3. Berdasarkan Konvensi Hukum Laut 1982 penerapan yurisdiksi ekslusif kapal di laut lepas
ditinjau dari aspek hukum Internasional bahwa laut lepas merupakan wilayah perairan yang lepas
dari kedaulatan negara manapun, sehingga setiap kejahatan yang berada di Laut Lepas berada
sepenuhnya di bawah yurisdiksi negara bendera. Penegakan hukum terhadap pelanggaran kapal di
laut lepas menurut hukum internasional bahwa setiap Negara memiliki kewenangan untuk
melakukan pengejaran. Bila kejahatan itu berada di Laut Lepas, maka Negara pantai dapat
melakukan pengejaran berdasarkan atas hukum Internasionalnya, sedangkan pengejaran dapat
dilakukan hingga ke laut lepas sekalipun.
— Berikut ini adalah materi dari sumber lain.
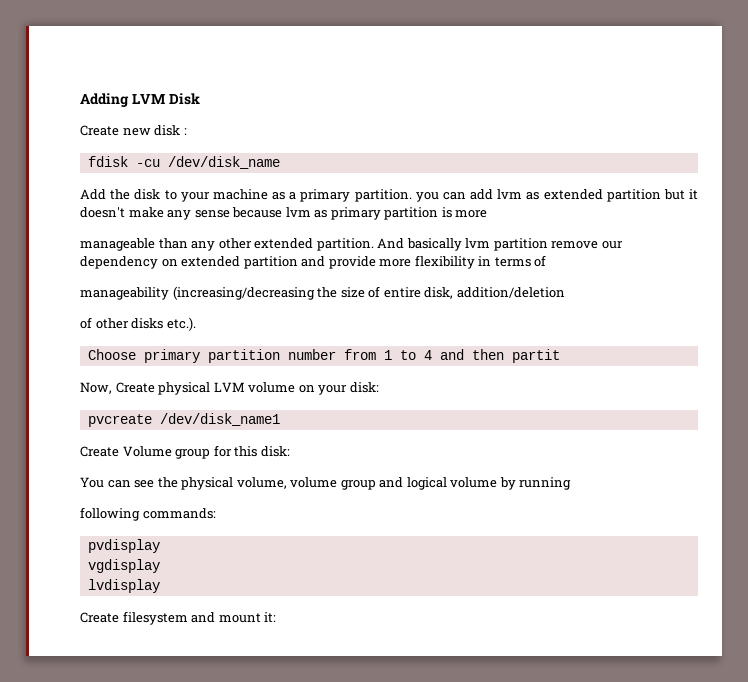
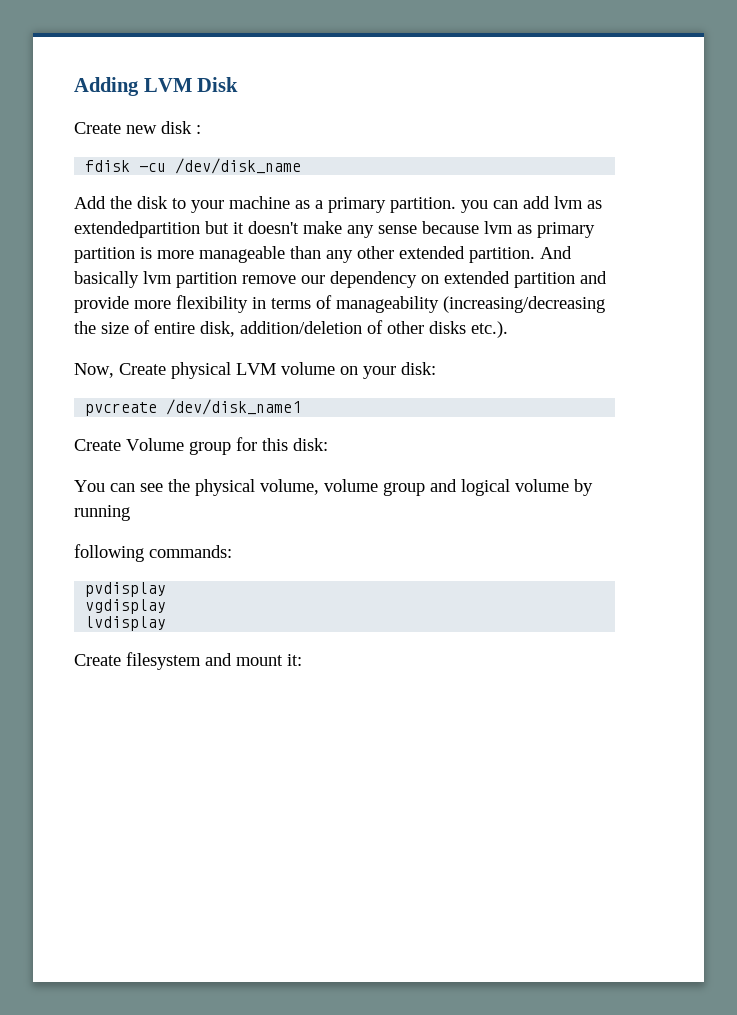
- Add the disk to your machine as a primary partition. you can add lvm as extended partition but it doesn't make any sense because lvm as primary partition is more
- manageable than any other extended partition.
+ Add the disk to your machine as a primary partition. you can add lvm as extendedpartition but it doesn't make any sense because lvm as primary partition is more manageable than any other extended partition.
- And basically lvm partition remove our dependency on extended partition and provide more flexibility in terms of
- manageability (increasing/decreasing the size of entire disk, addition/deletion
- of other disks etc.).
+ And basically lvm partition remove our dependency on extended partition and provide more flexibility in terms of manageability (increasing/decreasing the size of entire disk, addition/deletion of other disks etc.).
- Choose primary partition number from 1 to 4 and then partit

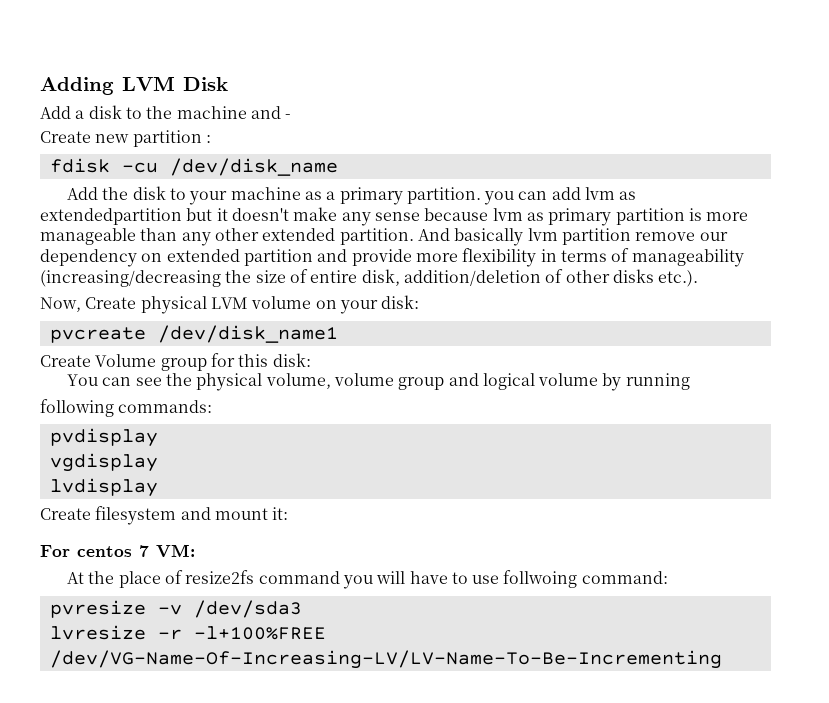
+ Add a disk to the machine and -
- Create new disk :
+ Create new partition :
+ For centos 7 VM:
+ At the place of resize2fs command you will have to use follwoing command:
+ pvresize -v /dev/sda3
+ lvresize -r -l+100%FREE /dev/VG-Name-Of-Increasing-LV/LV-Name-To-Be-Incrementing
Pengejaran hendaknya dilakukan secara terus menerus
dengan memberikan tanda yang dapat dilihat dan didentifikasi oleh kapal tersebut. Berdasarkan
kasus diatas dan konvensi hukum Laut 1982 maka aturan yang dipakai menggunakan aturan yang
berlaku di Indonesia. Seperti :
a. UU Nomor 31 Tahun 2004 tentang Perikanan
b. UU Nomor 45 Tahun 2009 tentang Perubahan Atas UU Nomor 31 Tahun 2004 tentang
Perikanan
c. UU Nomor 5 Tahun 1983 tentang Zona Ekonomi Ekslusif Indonesia, UU Nomor 21
Tahun 1992 tentang Pelayaran, UU Nomor 6 Tahun 1996 tentang Perairan Indonesia
d. Peraturan Presiden Nomor 115 Tahun 2015 tentang Satuan Tugas Pemberantasan
Penangkapan Ikan secara Ilegal (Illegal Fishing)
e. Peraturan Menteri Kelautan Dan Perikanan Nomor 37/Permen-KP/2017 tentang Standar
Operasional Prosedur Penegakan Hukum Satuan Tugas Pemberantasan Penangkapan
Ikan secara Ilegal (Illegal Fishing).